What this task involves: Give the number of lines in the listing that contain "Unitário", with no other words.
***
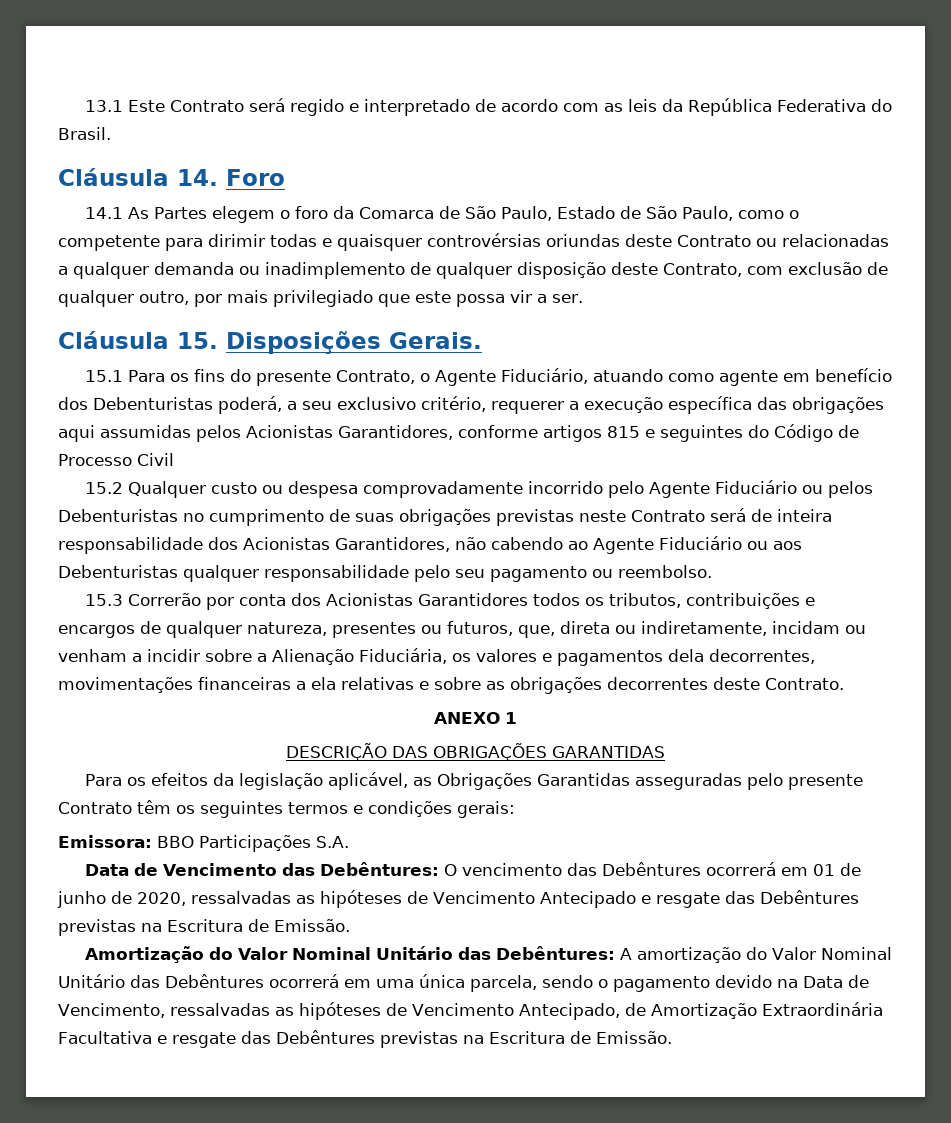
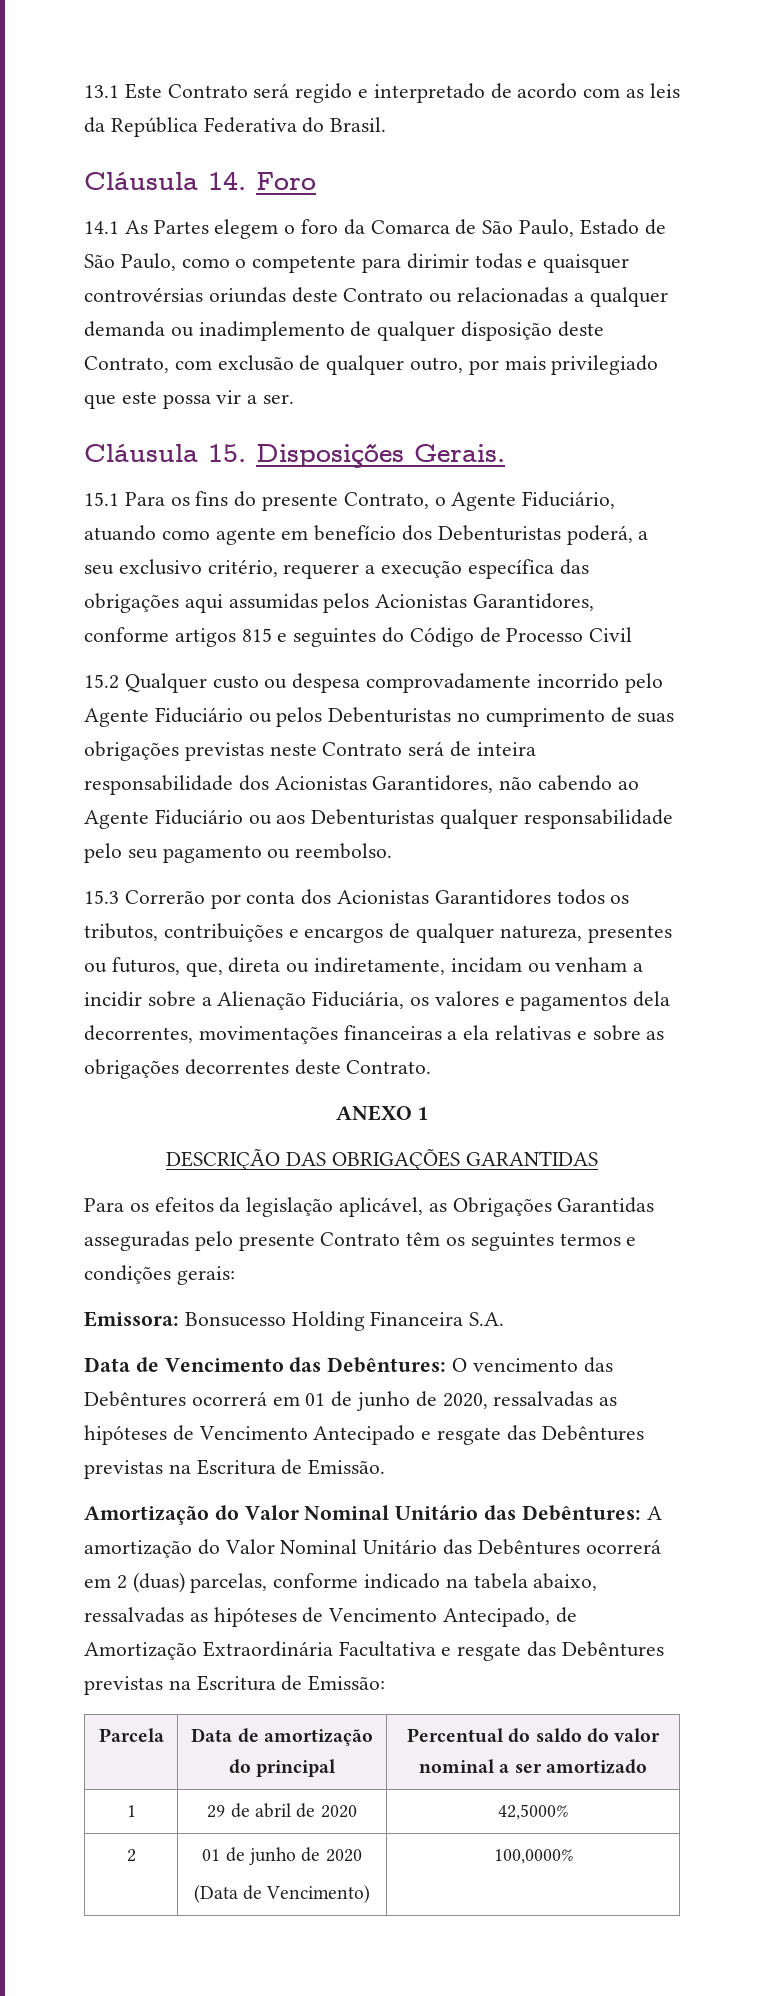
- Emissora: BBO Participações S.A.
+ Emissora: Bonsucesso Holding Financeira S.A.
- Amortização do Valor Nominal Unitário das Debêntures: A amortização do Valor Nominal Unitário das Debêntures ocorrerá em uma única parcela, sendo o pagamento devido na Data de Vencimento, ressalvadas as hipóteses de Vencimento Antecipado, de Amortização Extraordinária Facultativa e resgate das Debêntures previstas na Escritura de Emissão.
+ Amortização do Valor Nominal Unitário das Debêntures: A amortização do Valor Nominal Unitário das Debêntures ocorrerá em 2 (duas) parcelas, conforme indicado na tabela abaixo, ressalvadas as hipóteses de Vencimento Antecipado, de Amortização Extraordinária Facultativa e resgate das Debêntures previstas na Escritura de Emissão:
+ Parcela | Data de amortização do principal | Percentual do saldo do valor nominal a ser amortizado
+ 1 | 29 de abril de 2020 | 42,5000%
+ 2 | 01 de junho de 2020
+ (Data de Vencimento) | 100,0000%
***
Task result: 2